-Re: Storing Pig output into HBase tables
Vincent BARAT 2009-09-19, 17:13
I also definitively needs this functionality, and I plan to write it
soon. I was actually on the process of doing what you explained, but
I was blocked on the best way to specify the name of the HBase
table where to store the data (and also the associated storage
schema) using the "store A into B using C;" paradigm. Do you have
any recommendation about that ?
Alan Gates a ï¿½crit :
> In order to store information in HBase, you will need to use an
> OutputFormat that is HBase compatible. There exists a TableOutputFormat
> in Hbase that will write data. The trick is to get Pig to use that
> OutputFormat. It is possible, but Pig does not yet do a good job of
> making it easy.
> You will need to write a StoreFunc that returns TableOuputFormat from
> getStoragePreparationClass. You will then need to have the putNext call
> in StoreFunc write to TableOutputFormat's RecordWriter. For an example
> of how to do this, see
> contrib/zebra/src/java/org/apache/hadoop/zebra/pig/TableStorer.java in
> Pig's contrib directory.
> On Sep 9, 2009, at 6:20 PM, Liu Xianglong wrote:
>> Hi, Alan. I am interest in this store function, could you mind sending
>> me some details?
>> From: "Alan Gates" <[EMAIL PROTECTED]>
>> Sent: Thursday, September 10, 2009 4:34 AM
>> To: <[EMAIL PROTECTED]>
>> Subject: Re: Storing Pig output into HBase tables
>>> I do not know if there is a general hbase load/import tool. That
>>> would be a good question for the hbase-user list.

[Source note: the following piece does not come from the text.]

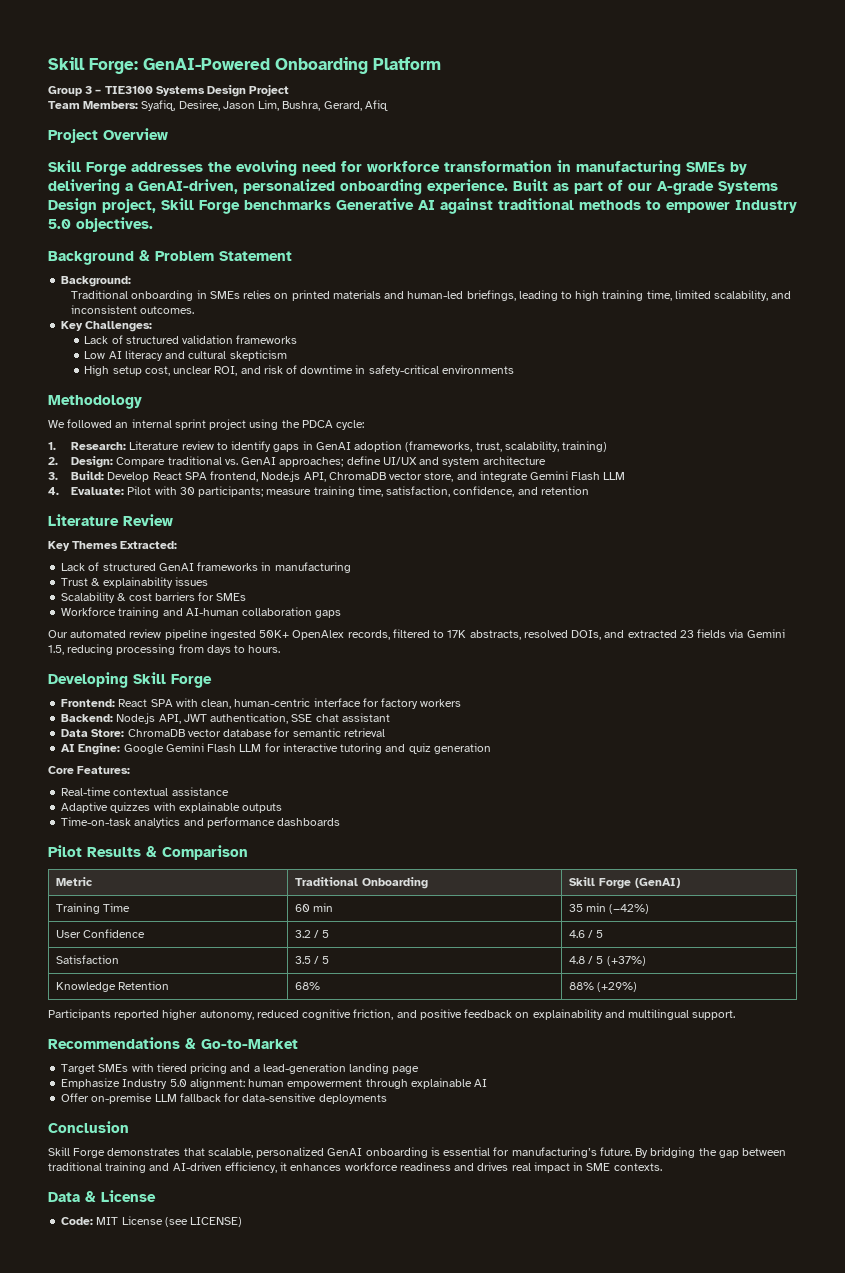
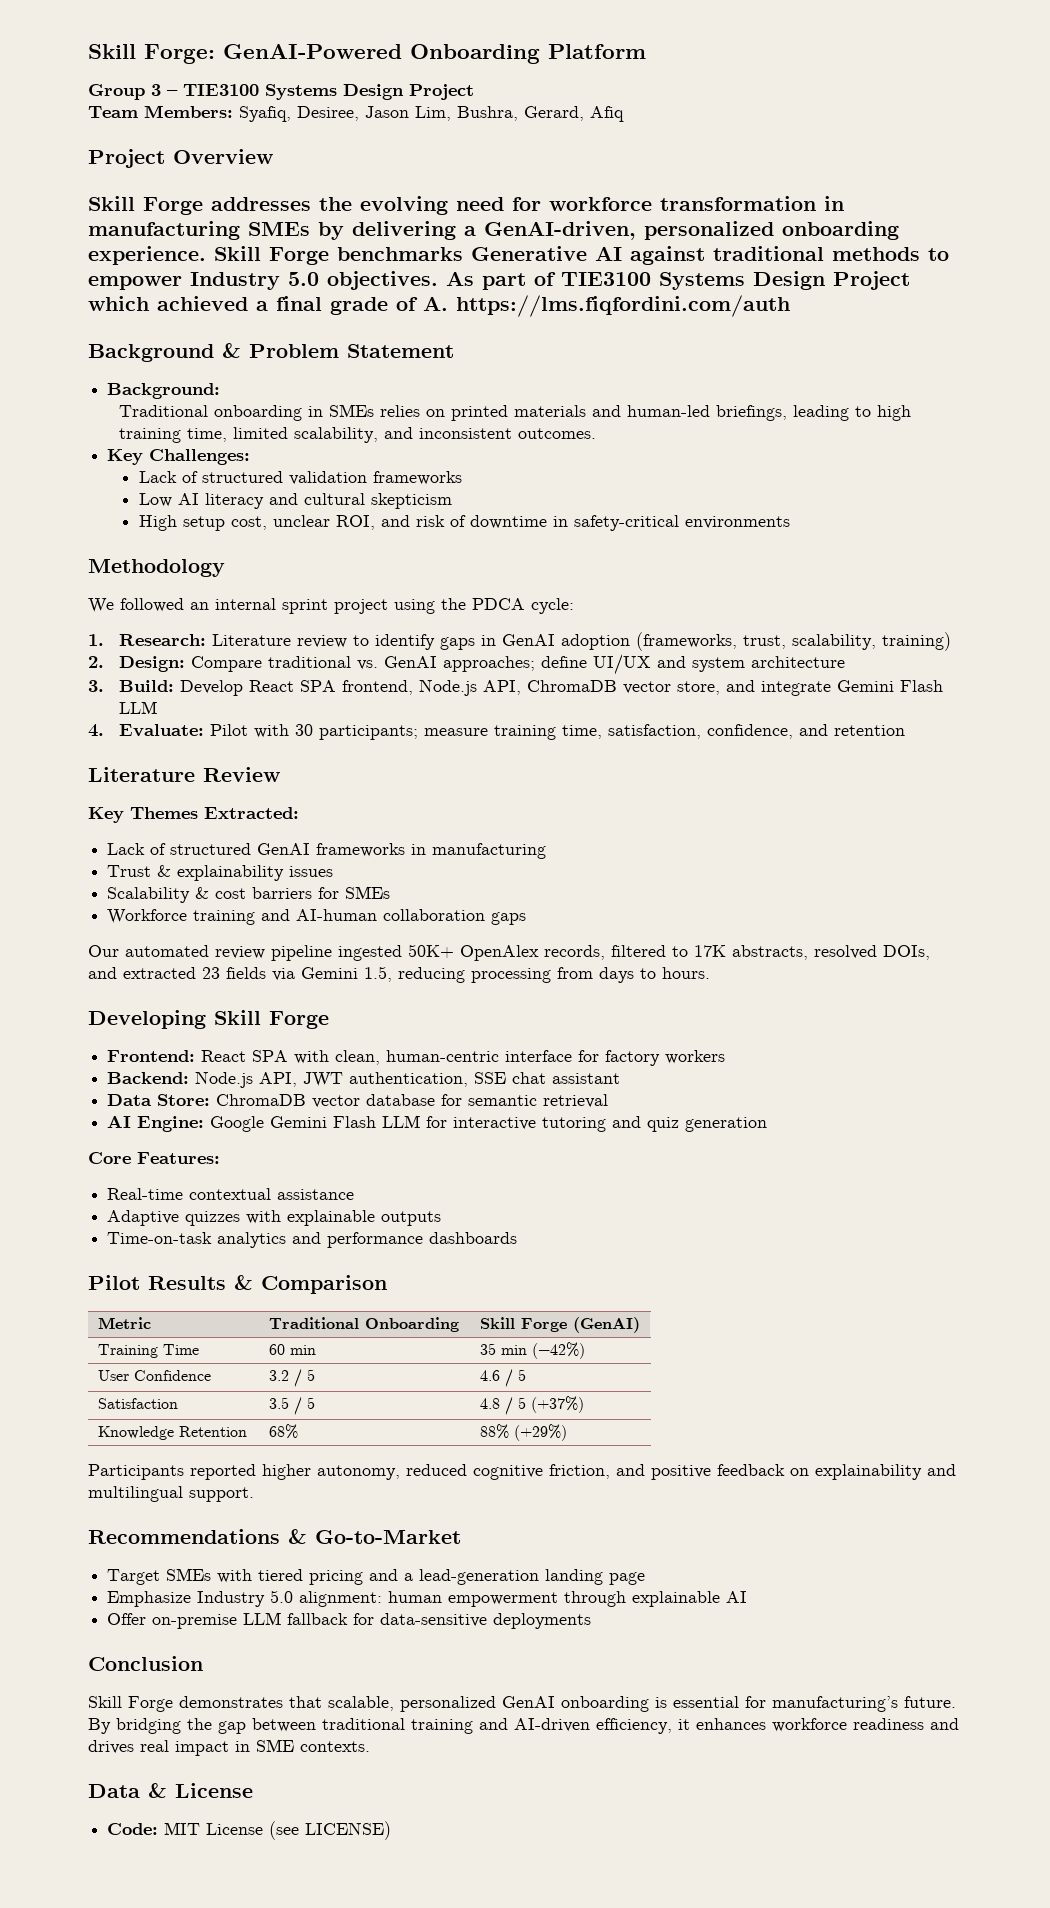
- Built as part of our A-grade Systems Design project, Skill Forge benchmarks Generative AI against traditional methods to empower Industry 5.0 objectives.
+ Skill Forge benchmarks Generative AI against traditional methods to empower Industry 5.0 objectives. As part of TIE3100 Systems Design Project which achieved a final grade of A. https://lms.fiqfordini.com/auth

>>> Right now Pig does not have a store function to write data into
>>> hbase. It is possible to write such a function. If you are
>>> interested I can send you specific details on how to do it.
>>> On Aug 19, 2009, at 12:49 PM, Nikhil Gupta wrote:
>>>> Hi all,
>>>> I am working no building a analytics kind of engine which takes
>>>> daily server
>>>> logs, crunches the data using Pig scripts and (for now) outputs
>>>> data to
>>>> HDFS. Later, this data is to be stored on HBase to enable efficient
>>>> from front-end.
>>>> Currently, I am searching for efficient ways of moving the Pig
>>>> output on
>>>> HDFS to the HBase tables. Though this seems to be a very basic
>>>> task, I could
>>>> not find any easy way of doing that, except for writing some Java
>>>> code. The
>>>> problem is I'll have many different kind of output formats, and
>>>> writing java
>>>> code for loading each such file seems wrong. Probably I am missing
>>>> Is there any way of storing Pig output directly in a Hbase table
>>>> [loading is
>>>> possible by HBaseStorage, but that doesn't talk of storing]. Or is
>>>> there any
>>>> general data load/import tool for Hbase?
>>>> Nikhil Gupta
>>>> Graduate Student,
>>>> Stanford University